What you will do = The answer must be every line from the entries below that contains "perfeito".

(Input for this task Opens)

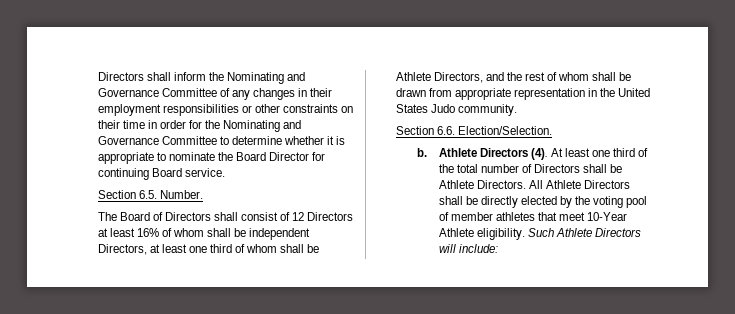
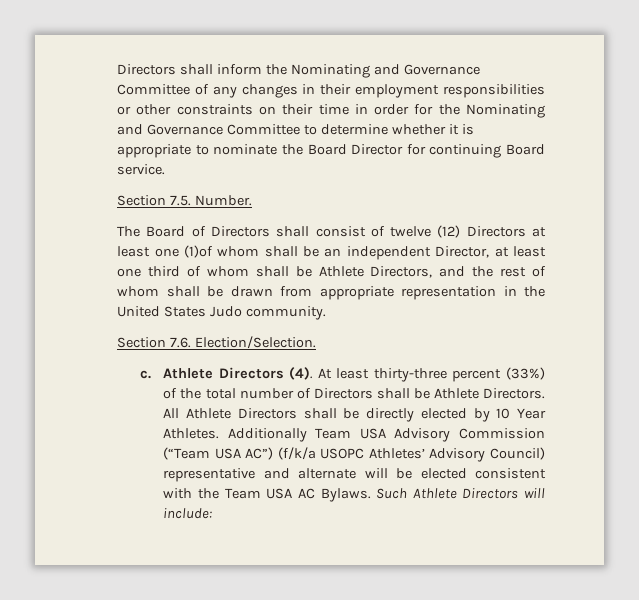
- Section 6.5. Number.
+ Section 7.5. Number.
- The Board of Directors shall consist of 12 Directors at least 16% of whom shall be independent Directors, at least one third of whom shall be Athlete Directors, and the rest of whom shall be drawn from appropriate representation in the United States Judo community.
+ The Board of Directors shall consist of twelve (12) Directors at least one (1)of whom shall be an independent Director, at least one third of whom shall be Athlete Directors, and the rest of whom shall be drawn from appropriate representation in the United States Judo community.
- Section 6.6. Election/Selection.
+ Section 7.6. Election/Selection.
- b.
+ c.
- At least one third of the total number of Directors shall be Athlete Directors.
+ At least thirty-three percent (33%) of the total number of Directors shall be Athlete Directors.
- All Athlete Directors shall be directly elected by the voting pool of member athletes that meet 10-Year Athlete eligibility.
+ All Athlete Directors shall be directly elected by 10 Year Athletes. Additionally Team USA Advisory Commission (“Team USA AC”) (f/k/a USOPC Athletes’ Advisory Council) representative and alternate will be elected consistent with the Team USA AC Bylaws.

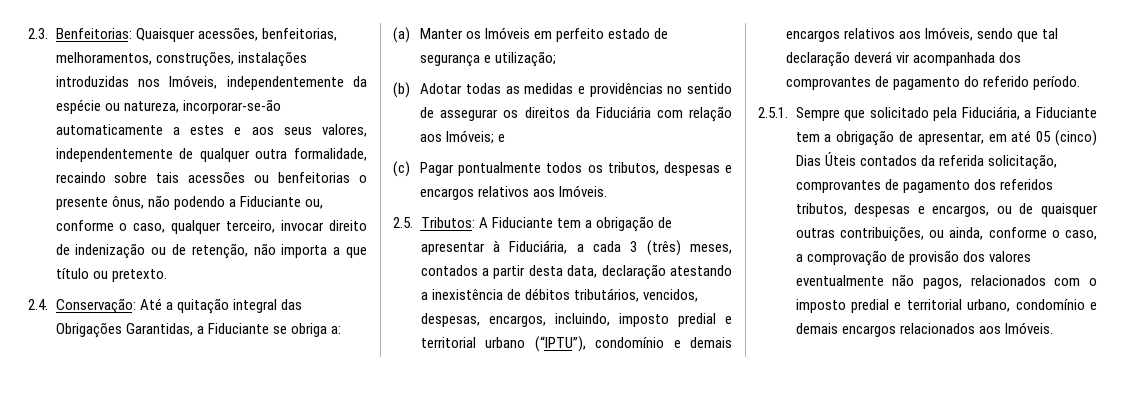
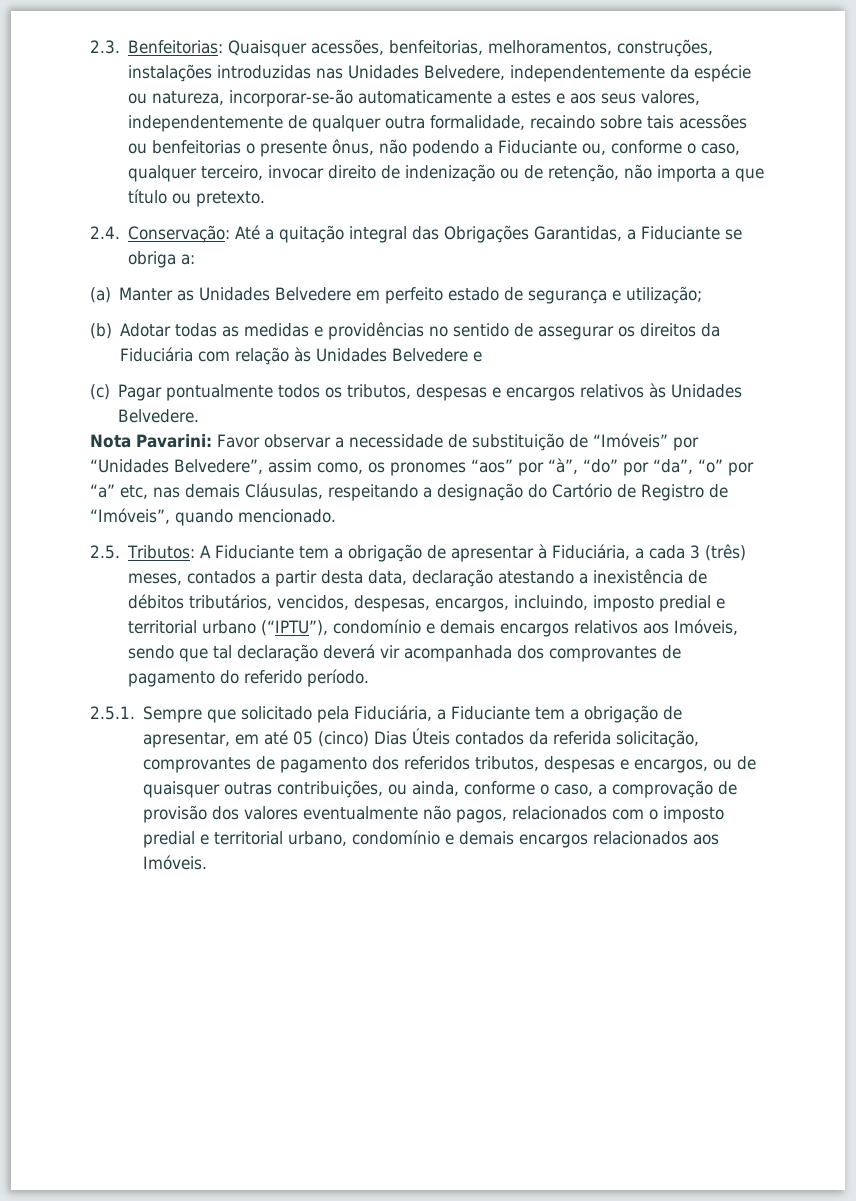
- 2.3. Benfeitorias: Quaisquer acessões, benfeitorias, melhoramentos, construções, instalações introduzidas nos Imóveis, independentemente da espécie ou natureza, incorporar-se-ão automaticamente a estes e aos seus valores, independentemente de qualquer outra formalidade, recaindo sobre tais acessões ou benfeitorias o presente ônus, não podendo a Fiduciante ou, conforme o caso, qualquer terceiro, invocar direito de indenização ou de retenção, não importa a que título ou pretexto.
+ 2.3. Benfeitorias: Quaisquer acessões, benfeitorias, melhoramentos, construções, instalações introduzidas nas Unidades Belvedere, independentemente da espécie ou natureza, incorporar-se-ão automaticamente a estes e aos seus valores, independentemente de qualquer outra formalidade, recaindo sobre tais acessões ou benfeitorias o presente ônus, não podendo a Fiduciante ou, conforme o caso, qualquer terceiro, invocar direito de indenização ou de retenção, não importa a que título ou pretexto.
- (a) Manter os Imóveis em perfeito estado de segurança e utilização;
+ (a) Manter as Unidades Belvedere em perfeito estado de segurança e utilização;
- (b) Adotar todas as medidas e providências no sentido de assegurar os direitos da Fiduciária com relação aos Imóveis; e
+ (b) Adotar todas as medidas e providências no sentido de assegurar os direitos da Fiduciária com relação às Unidades Belvedere e
- (c) Pagar pontualmente todos os tributos, despesas e encargos relativos aos Imóveis.
+ (c) Pagar pontualmente todos os tributos, despesas e encargos relativos às Unidades Belvedere.
+ Nota Pavarini: Favor observar a necessidade de substituição de “Imóveis” por “Unidades Belvedere”, assim como, os pronomes “aos” por “à”, “do” por “da”, “o” por “a” etc, nas demais Cláusulas, respeitando a designação do Cartório de Registro de “Imóveis”, quando mencionado.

(Input for this task Closes)

Task answer =
- (a) Manter os Imóveis em perfeito estado de segurança e utilização;
+ (a) Manter as Unidades Belvedere em perfeito estado de segurança e utilização;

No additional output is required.